This is a detail worth watching rather than reacting to immediately, but it is exactly the kind of finding that shapes fungicide timing decisions later in the season. 

The Bigger Concern Is Missing Rain

While tar spot is on the radar, the more immediate challenge facing the community is weather. Ben reported that the area missed out on an inch or more of rain that had been expected, a meaningful miss for a crop that is using water at an increasing rate as it approaches its most water-demanding growth stages. 

Compounding the missed rainfall is a significant heat event moving into the region. With no rain in the 10-day forecast, growers are now hoping that the heat itself generates enough atmospheric instability to spark thunderstorm activity, since no organized rain system appears likely to deliver relief on its own. 

Driving through the community, Ben noted that corn is already beginning to show visible stress in spots, curling in areas with thinner or rockier soils that hold less available moisture. The field Ben was standing in had not yet shown that stress, but with the heat arriving and no rain in sight, that could change quickly. 

Tasseling Is About a Week Away, and Timing Matters

Ben estimated that tassels will likely be visible in this same field within about a week, putting pollination squarely in the path of the current hot, dry stretch. This timing is significant for one of the most fundamental reasons in corn production: pollination is the single most moisture-sensitive period in the entire corn growing cycle. 

Heat and moisture stress during tasseling and silking can directly reduce kernel set, as pollen viability declines under extreme heat and silks can dry out before pollination is complete if soil moisture is inadequate. A corn plant that experiences severe stress during this narrow window can lose yield potential that no amount of favorable weather afterward can fully recover. 

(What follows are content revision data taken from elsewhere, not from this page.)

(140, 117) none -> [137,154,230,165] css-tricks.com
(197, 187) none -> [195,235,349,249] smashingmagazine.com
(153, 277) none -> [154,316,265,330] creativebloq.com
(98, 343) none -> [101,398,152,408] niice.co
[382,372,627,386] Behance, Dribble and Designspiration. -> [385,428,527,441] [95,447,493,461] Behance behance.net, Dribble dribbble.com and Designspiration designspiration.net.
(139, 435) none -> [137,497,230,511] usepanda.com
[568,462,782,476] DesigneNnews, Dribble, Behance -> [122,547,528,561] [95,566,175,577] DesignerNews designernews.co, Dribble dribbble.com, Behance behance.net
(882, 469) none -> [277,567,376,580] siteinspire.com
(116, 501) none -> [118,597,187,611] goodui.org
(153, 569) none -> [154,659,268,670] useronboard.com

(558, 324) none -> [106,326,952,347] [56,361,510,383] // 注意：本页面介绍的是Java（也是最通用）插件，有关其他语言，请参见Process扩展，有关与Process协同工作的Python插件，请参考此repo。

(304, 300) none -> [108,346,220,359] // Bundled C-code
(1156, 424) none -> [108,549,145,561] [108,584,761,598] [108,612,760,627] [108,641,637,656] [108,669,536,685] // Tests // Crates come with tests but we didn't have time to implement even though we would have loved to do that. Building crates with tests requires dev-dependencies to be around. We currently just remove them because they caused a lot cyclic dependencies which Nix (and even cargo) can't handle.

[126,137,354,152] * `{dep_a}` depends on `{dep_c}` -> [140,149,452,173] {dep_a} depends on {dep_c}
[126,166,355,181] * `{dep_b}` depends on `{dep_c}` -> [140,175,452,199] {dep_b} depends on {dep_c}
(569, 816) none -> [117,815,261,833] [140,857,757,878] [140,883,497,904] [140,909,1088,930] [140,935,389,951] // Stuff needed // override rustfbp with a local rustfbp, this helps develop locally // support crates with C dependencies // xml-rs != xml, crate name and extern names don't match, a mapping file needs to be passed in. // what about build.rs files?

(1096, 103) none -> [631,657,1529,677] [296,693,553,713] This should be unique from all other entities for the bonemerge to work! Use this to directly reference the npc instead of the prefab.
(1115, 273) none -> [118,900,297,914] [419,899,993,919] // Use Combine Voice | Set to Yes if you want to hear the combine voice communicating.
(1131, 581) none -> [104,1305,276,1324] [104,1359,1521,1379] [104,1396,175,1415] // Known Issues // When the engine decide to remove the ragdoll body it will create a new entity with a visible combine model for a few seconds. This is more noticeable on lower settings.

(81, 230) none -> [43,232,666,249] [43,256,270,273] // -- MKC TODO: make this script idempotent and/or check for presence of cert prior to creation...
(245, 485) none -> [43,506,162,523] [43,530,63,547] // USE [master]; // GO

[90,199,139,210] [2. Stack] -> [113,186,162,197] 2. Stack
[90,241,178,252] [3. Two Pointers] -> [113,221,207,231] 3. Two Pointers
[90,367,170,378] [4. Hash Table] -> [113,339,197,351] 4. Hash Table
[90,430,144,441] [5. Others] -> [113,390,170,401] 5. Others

There is a silver lining in the current forecast. Ben noted that based on everything he has seen, the heat is arriving before tasseling begins in this footprint, not during it. That timing, if it holds, gives the crop a chance to tassel under somewhat less extreme conditions than if the heat wave and pollination overlapped directly. Even so, Ben was direct that the crop is going to want to drink heavily in the coming week, and adequate soil moisture heading into that window matters considerably. 

A Different Kind of Challenge Than Last Year

The host drew a direct comparison to this same point in the season last year, when Ben had been reporting on a corn crop that was in genuine trouble. This year's corn looks good overall, a meaningful difference from twelve months ago. But Ben was clear that the community is facing a different set of challenges this season: not poor stands or emergence problems, but a heat and moisture squeeze arriving right at the doorstep of pollination. 

It is a useful reminder that no two growing seasons present the same risks. Last year's struggles were rooted in establishment and early-season conditions. This year's primary concern has shifted entirely to a weather window opening at exactly the wrong moment for reproductive development. 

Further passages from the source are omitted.